Thuli’s case was so severe, Dr Potgieter says, that doctors faced a challenging choice: if they did not deliver the baby soon, she could pass away.
“From the evidence we have seen, pregnant women don’t battle too much when they have COVID-19, on average,” he says. “But in a small number of severe cases, the problem comes in when they need to be ventilated.
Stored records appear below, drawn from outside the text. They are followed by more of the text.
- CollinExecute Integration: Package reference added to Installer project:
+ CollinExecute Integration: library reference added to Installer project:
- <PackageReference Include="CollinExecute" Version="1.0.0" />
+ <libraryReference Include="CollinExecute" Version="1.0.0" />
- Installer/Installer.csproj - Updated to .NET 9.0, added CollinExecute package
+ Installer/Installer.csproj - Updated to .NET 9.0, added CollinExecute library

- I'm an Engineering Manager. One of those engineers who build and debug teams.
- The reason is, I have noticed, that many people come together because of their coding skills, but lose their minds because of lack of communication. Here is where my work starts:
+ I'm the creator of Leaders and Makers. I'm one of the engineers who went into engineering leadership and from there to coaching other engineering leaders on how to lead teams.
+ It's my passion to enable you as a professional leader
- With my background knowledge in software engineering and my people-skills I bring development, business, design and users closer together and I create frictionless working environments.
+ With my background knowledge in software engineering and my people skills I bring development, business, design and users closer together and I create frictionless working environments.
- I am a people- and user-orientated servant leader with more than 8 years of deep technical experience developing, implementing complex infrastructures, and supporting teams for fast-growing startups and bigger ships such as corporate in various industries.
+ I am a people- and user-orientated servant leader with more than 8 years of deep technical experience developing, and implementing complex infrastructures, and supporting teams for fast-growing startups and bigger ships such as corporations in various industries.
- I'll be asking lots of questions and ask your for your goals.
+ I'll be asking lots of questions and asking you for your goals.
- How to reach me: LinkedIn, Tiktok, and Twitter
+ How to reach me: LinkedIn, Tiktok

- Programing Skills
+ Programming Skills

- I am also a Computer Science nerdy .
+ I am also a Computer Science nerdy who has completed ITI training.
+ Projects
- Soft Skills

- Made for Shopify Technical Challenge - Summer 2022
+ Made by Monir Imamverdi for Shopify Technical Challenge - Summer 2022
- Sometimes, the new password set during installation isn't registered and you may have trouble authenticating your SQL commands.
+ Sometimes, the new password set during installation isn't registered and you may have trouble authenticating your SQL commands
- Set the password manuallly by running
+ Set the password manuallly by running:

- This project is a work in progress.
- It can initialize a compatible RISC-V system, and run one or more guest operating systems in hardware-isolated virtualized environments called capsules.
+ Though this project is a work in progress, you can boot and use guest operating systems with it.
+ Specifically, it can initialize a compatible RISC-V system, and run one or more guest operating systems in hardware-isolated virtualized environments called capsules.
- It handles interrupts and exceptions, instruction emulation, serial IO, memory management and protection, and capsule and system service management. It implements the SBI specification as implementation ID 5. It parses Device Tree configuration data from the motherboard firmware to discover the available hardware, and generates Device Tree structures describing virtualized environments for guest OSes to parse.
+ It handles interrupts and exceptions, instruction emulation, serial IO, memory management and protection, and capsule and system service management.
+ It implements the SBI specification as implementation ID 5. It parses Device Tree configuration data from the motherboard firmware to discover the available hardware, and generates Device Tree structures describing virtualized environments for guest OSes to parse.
Pregnancy has an effect on a mom’s ventilation capacity – which means the lungs, blood pressure, a wide range of factors are affected.”
Pregnancy alters a woman’s physiology in subtle but important ways, from hormone production to blood supply, and this creates a delicate balance designed to support the foetus’ development while ensuring the mom has what she needs to thrive.
COVID-19 puts that balance under strain. Thuli started to show signs of preeclampsia, a dangerous complication characterised by high blood pressure and signs of damage to other organs, such as the kidneys.
“We could see she was getting worse, and quickly. As a team, we decided the best thing to do would be to perform a Caesarean section, as we could then ensure the health of the baby and really give the ventilation option our best shot.”
It worked. Thuli was in an induced coma, unresponsive, while doctors maintained her respiration and blood flow levels, throughout the C-section procedure.
Delivering the baby, Dr Potgieter says, changes the cardiovascular system of a mom. “The best way I can explain it is to say, you put the blood back into the system, and that circulates better, and ventilation better. The baby was big enough to come out safely, so this decision was more about mom.”
From the moment the baby was born, Thuli started to turn around, says Dr Potgieter. “She was in ICU for another four weeks, in an induced coma, which just shows you how sick she really was. Only in the last few days of her stay were we able to move her over to high-flow oxygen and her normal oxygen levels started to normalise, and that’s where she started to come out of it.”
Today, Thuli is home and happy with her new, healthy family. While staff at the hospital nicknamed the little girl Thembile, which means hope in Xhosa, the family chose Asiphile, which means, a gift from heaven.